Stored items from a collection
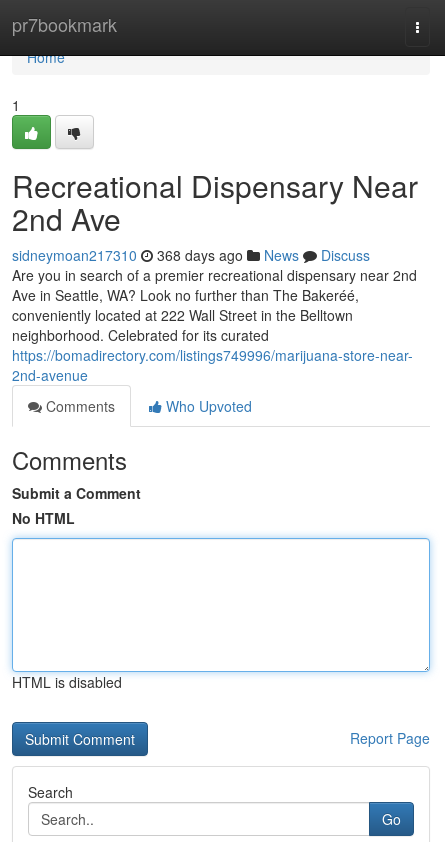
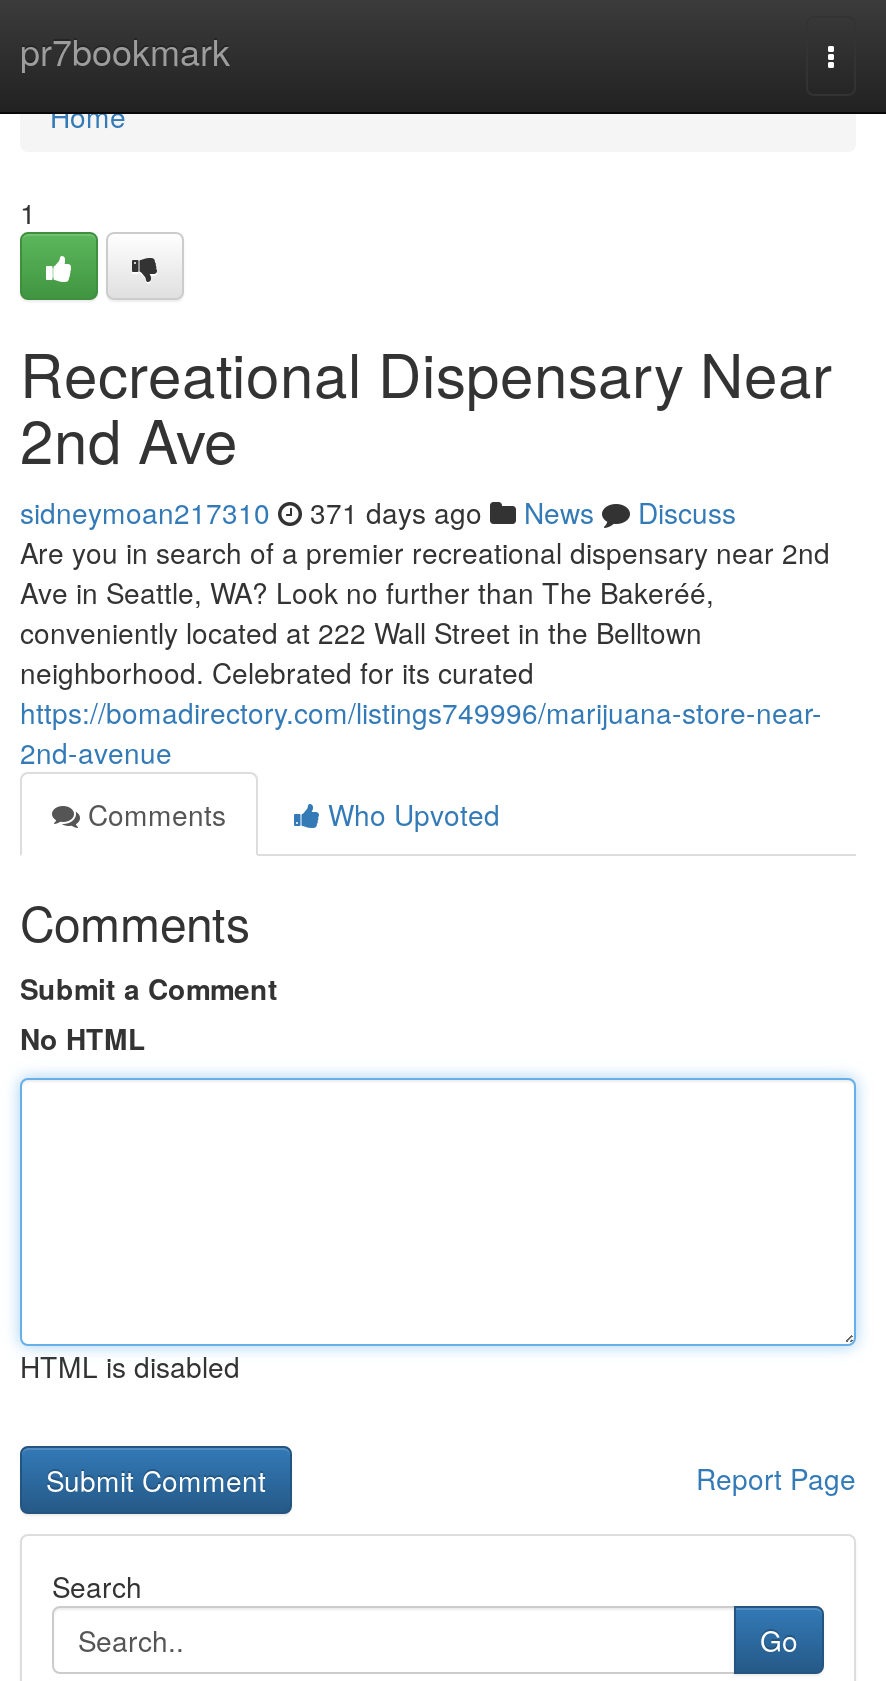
- sidneymoan217310 368 days ago News Discuss
+ sidneymoan217310 371 days ago News Discuss
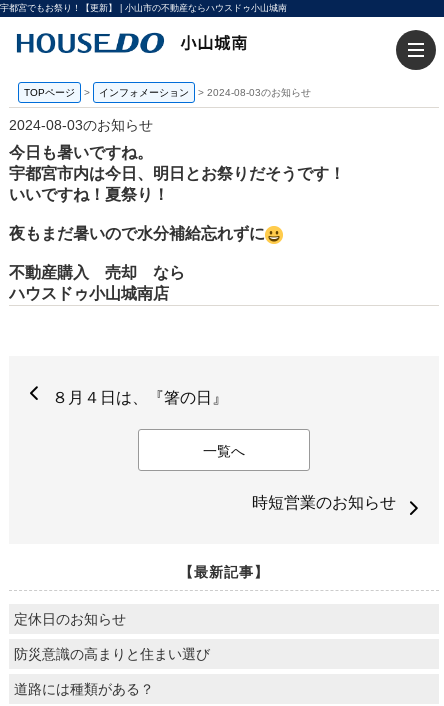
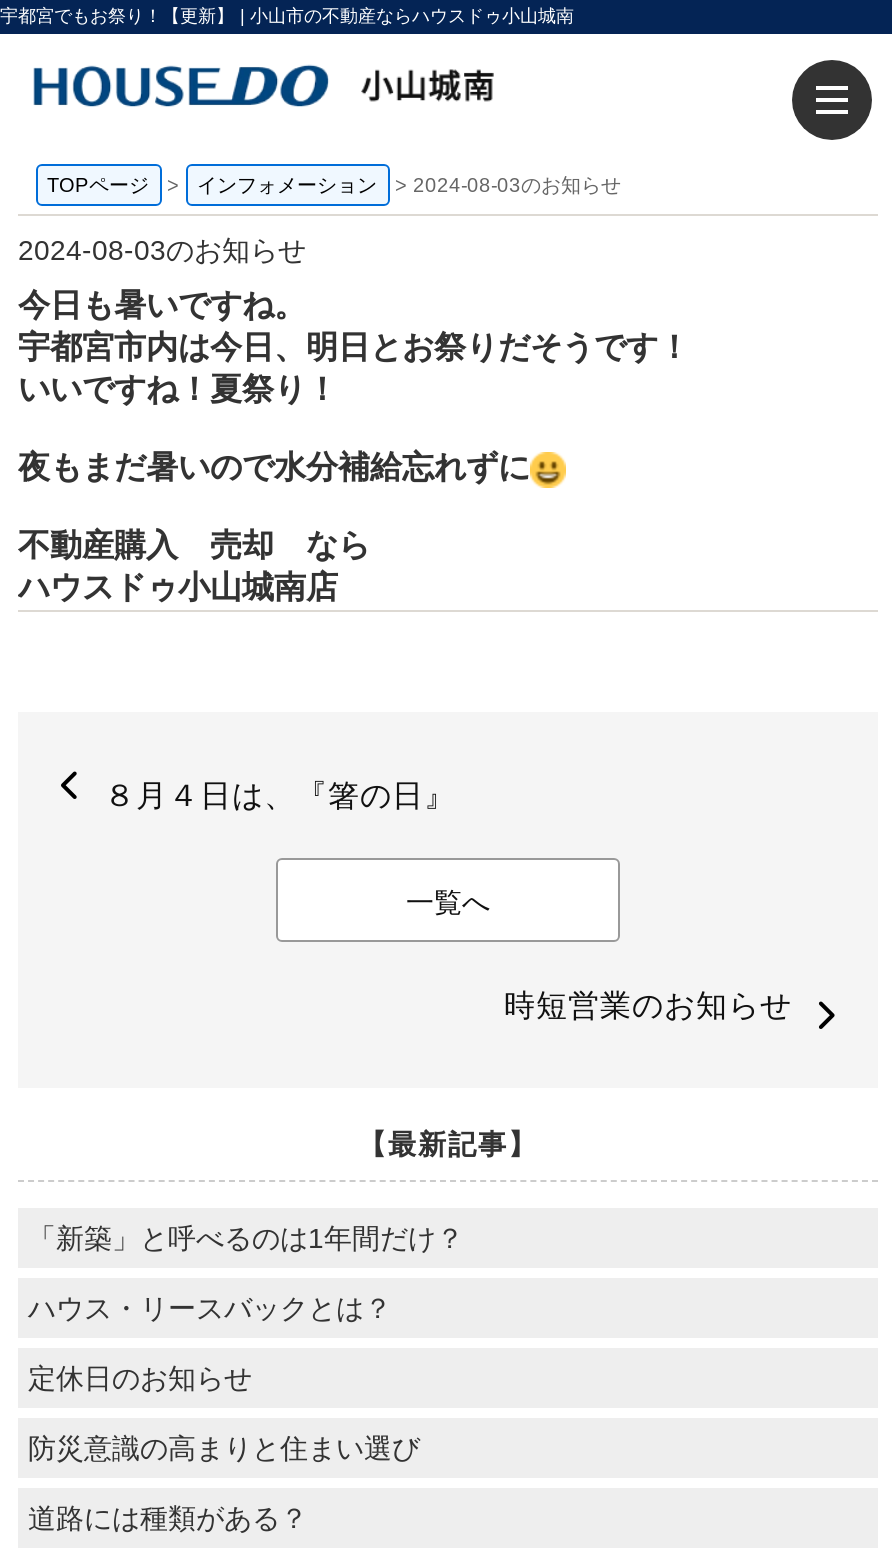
+ 「新築」と呼べるのは1年間だけ？
+ ハウス・リースバックとは？
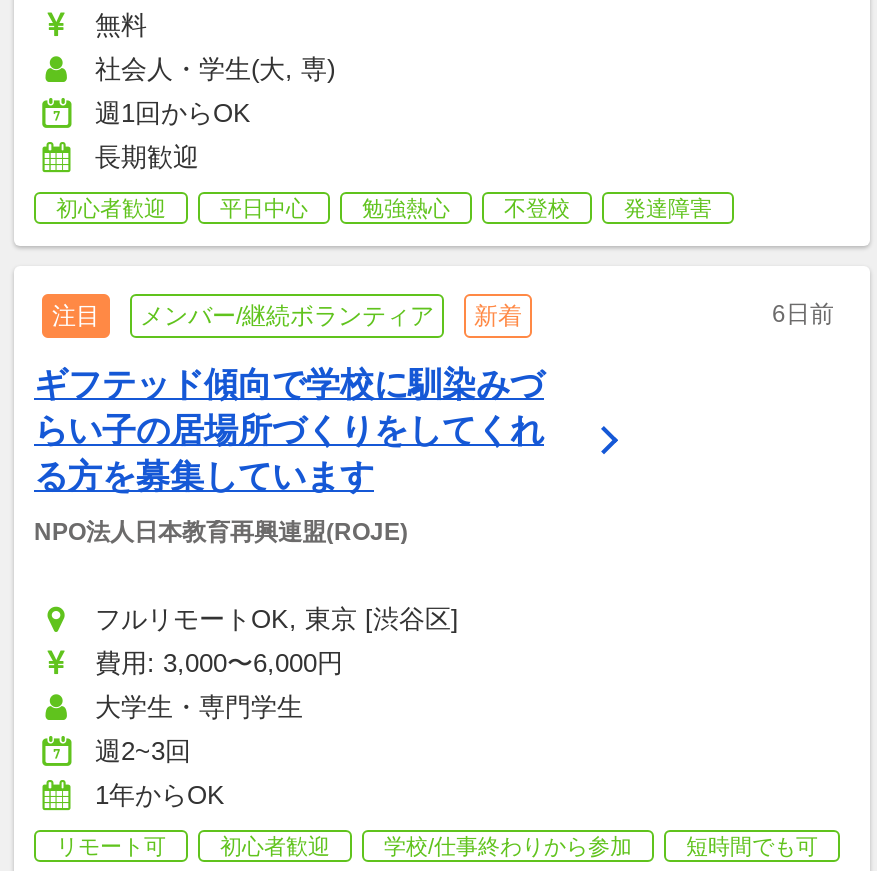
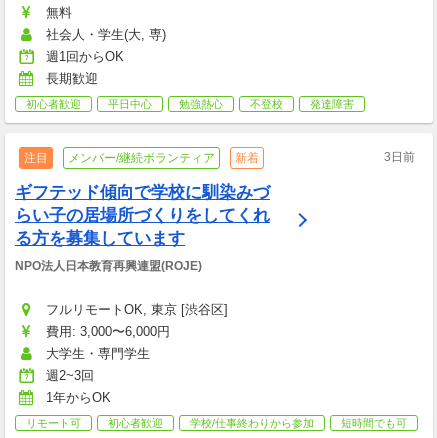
- 6日前
+ 3日前
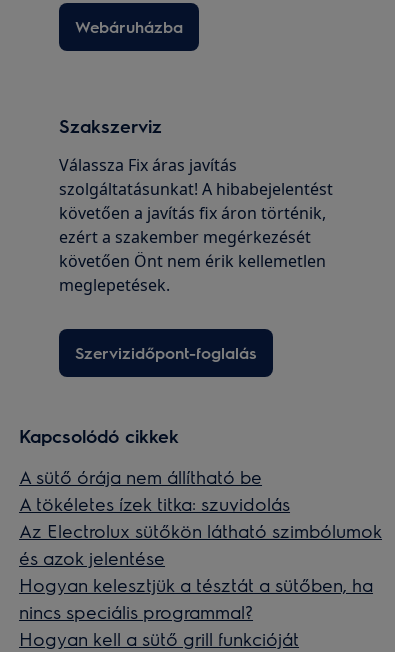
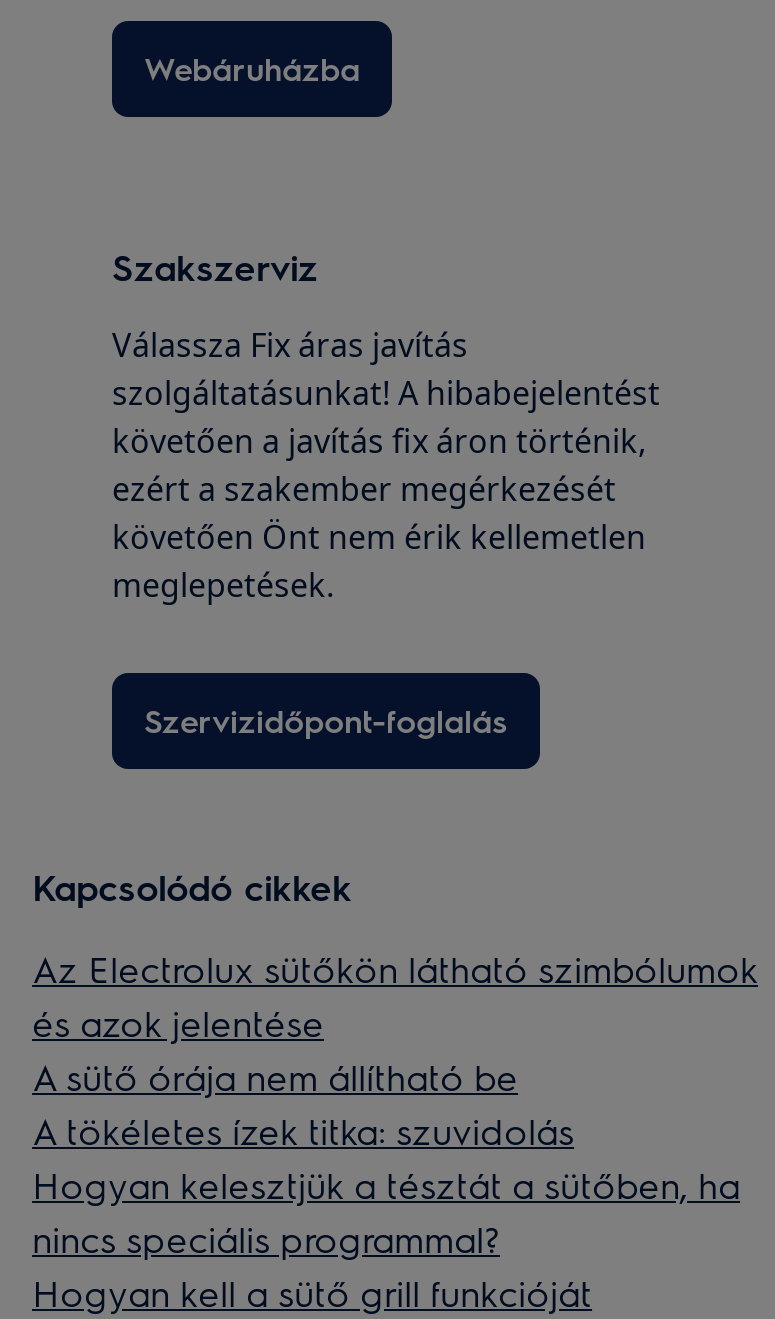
moved down: A sütő órája nem állítható be | A tökéletes ízek titka: szuvidolás

moved up: Az Electrolux sütőkön látható szimbólumok | és azok jelentése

● ASSIGNMENT: Show every line above in which the word "days" occurs.

● REPLY TO THE TASK:
- sidneymoan217310 368 days ago News Discuss
+ sidneymoan217310 371 days ago News Discuss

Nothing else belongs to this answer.